Task objective:
Could you retype the lines below, starting at the line holding "[88,366,155,378] [107,406,165,420] Features" and stopping at the line holding "[546,253,552,257] - -> (211, 423) none", inclusive? Copy them exactly and drop the images.

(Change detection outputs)
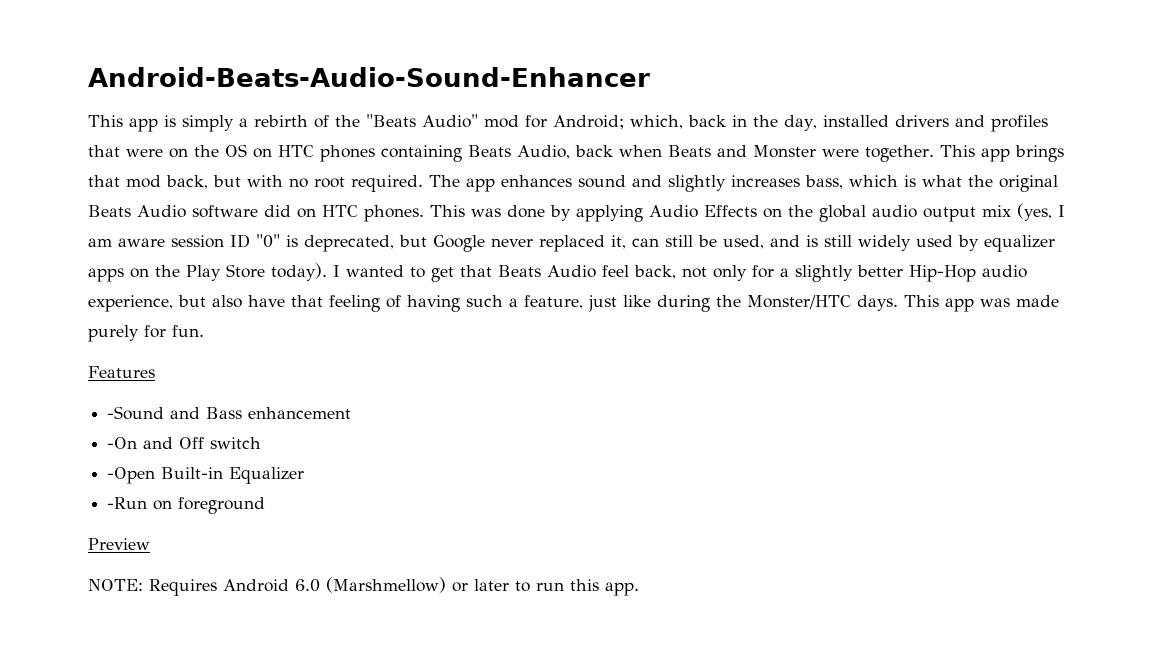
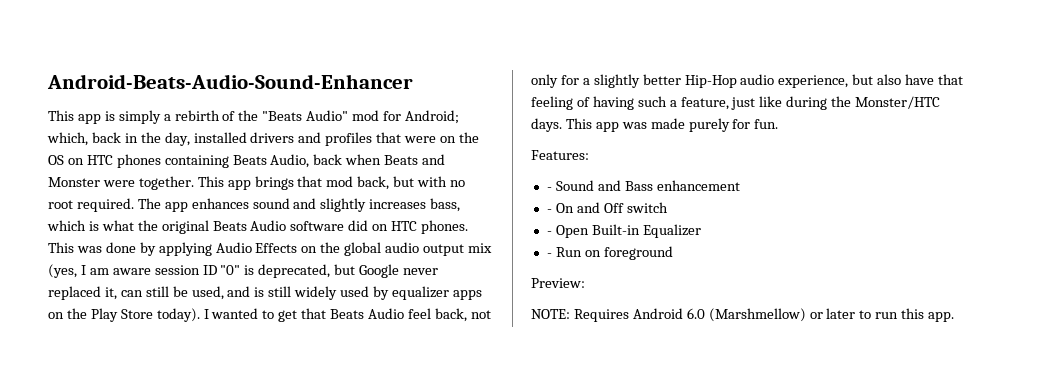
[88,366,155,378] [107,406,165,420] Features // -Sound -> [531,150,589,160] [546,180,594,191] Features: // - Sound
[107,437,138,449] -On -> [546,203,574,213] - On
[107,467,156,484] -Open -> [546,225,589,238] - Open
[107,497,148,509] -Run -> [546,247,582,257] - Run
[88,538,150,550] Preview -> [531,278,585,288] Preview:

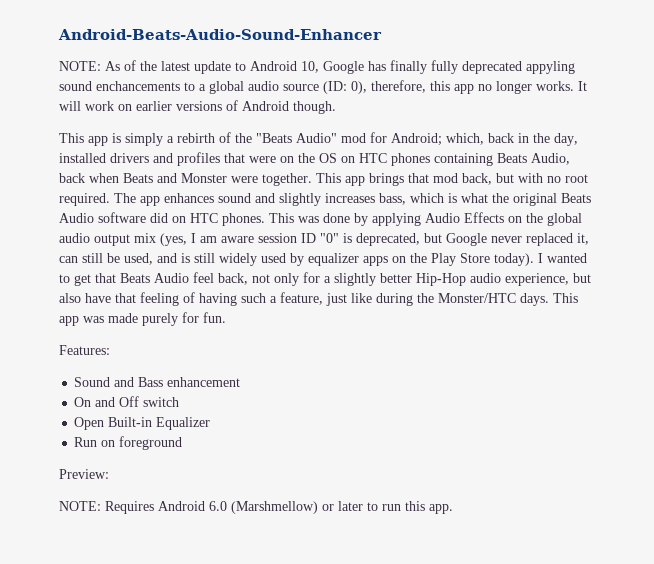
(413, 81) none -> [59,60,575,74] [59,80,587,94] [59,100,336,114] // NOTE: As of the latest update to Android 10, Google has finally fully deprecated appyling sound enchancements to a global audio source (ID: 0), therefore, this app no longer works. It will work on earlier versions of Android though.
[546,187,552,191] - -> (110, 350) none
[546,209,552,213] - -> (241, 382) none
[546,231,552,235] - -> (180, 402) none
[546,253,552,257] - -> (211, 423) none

* * *

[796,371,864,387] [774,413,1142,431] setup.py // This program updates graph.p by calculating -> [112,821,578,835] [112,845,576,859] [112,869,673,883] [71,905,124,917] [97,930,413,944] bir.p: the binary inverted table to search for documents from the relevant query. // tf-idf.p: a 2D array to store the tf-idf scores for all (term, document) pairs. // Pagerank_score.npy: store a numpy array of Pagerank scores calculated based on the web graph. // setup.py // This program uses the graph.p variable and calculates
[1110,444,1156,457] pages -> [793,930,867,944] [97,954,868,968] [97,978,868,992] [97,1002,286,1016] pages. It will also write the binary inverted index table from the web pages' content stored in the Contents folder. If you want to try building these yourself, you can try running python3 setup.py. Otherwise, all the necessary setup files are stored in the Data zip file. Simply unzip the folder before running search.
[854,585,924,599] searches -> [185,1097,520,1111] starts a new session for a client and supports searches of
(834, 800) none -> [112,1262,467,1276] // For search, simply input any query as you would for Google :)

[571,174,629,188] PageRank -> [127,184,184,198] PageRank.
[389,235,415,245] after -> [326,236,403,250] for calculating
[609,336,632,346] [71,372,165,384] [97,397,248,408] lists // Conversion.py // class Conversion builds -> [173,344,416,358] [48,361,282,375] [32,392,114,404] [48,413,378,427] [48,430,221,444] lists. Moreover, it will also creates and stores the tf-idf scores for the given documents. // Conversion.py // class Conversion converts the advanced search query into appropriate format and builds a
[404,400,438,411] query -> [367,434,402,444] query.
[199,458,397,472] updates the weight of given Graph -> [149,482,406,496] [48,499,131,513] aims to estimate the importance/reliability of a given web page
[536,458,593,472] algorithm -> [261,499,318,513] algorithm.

* * *

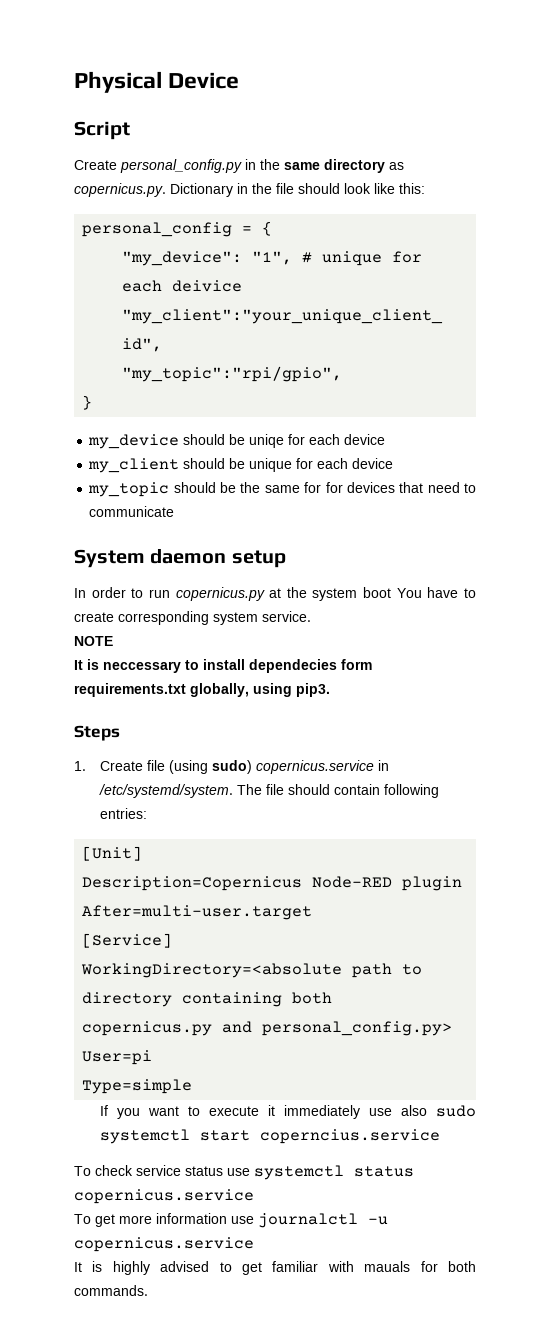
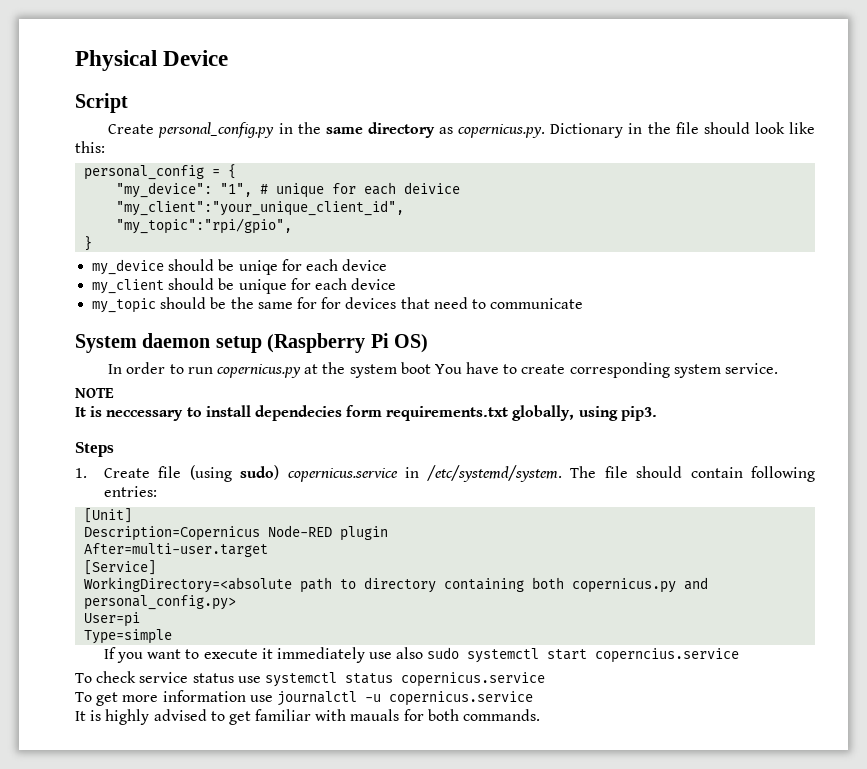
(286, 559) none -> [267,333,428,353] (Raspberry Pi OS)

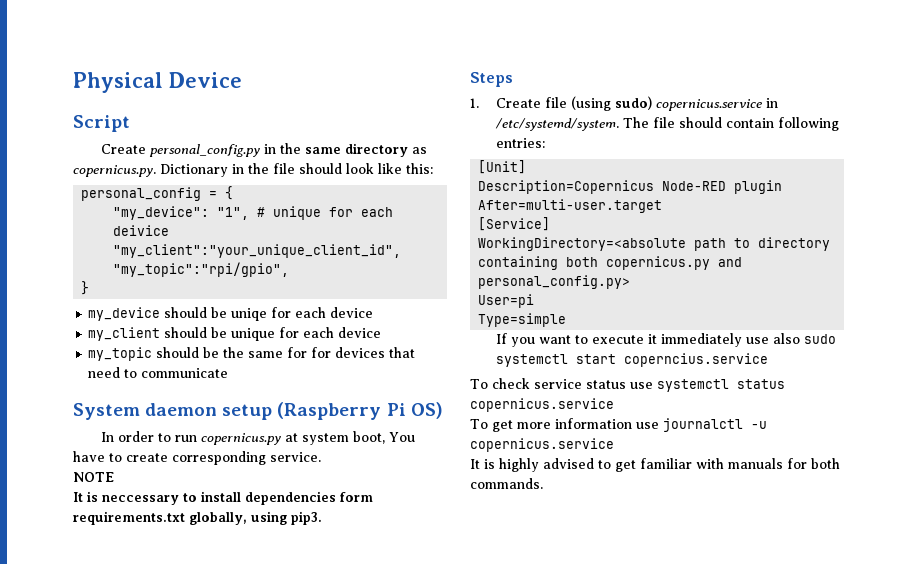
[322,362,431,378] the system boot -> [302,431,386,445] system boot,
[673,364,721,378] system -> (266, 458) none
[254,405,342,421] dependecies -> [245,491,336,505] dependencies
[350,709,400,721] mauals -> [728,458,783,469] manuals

Exercise result:
[88,366,155,378] [107,406,165,420] Features // -Sound -> [531,150,589,160] [546,180,594,191] Features: // - Sound
[107,437,138,449] -On -> [546,203,574,213] - On
[107,467,156,484] -Open -> [546,225,589,238] - Open
[107,497,148,509] -Run -> [546,247,582,257] - Run
[88,538,150,550] Preview -> [531,278,585,288] Preview:

(413, 81) none -> [59,60,575,74] [59,80,587,94] [59,100,336,114] // NOTE: As of the latest update to Android 10, Google has finally fully deprecated appyling sound enchancements to a global audio source (ID: 0), therefore, this app no longer works. It will work on earlier versions of Android though.
[546,187,552,191] - -> (110, 350) none
[546,209,552,213] - -> (241, 382) none
[546,231,552,235] - -> (180, 402) none
[546,253,552,257] - -> (211, 423) none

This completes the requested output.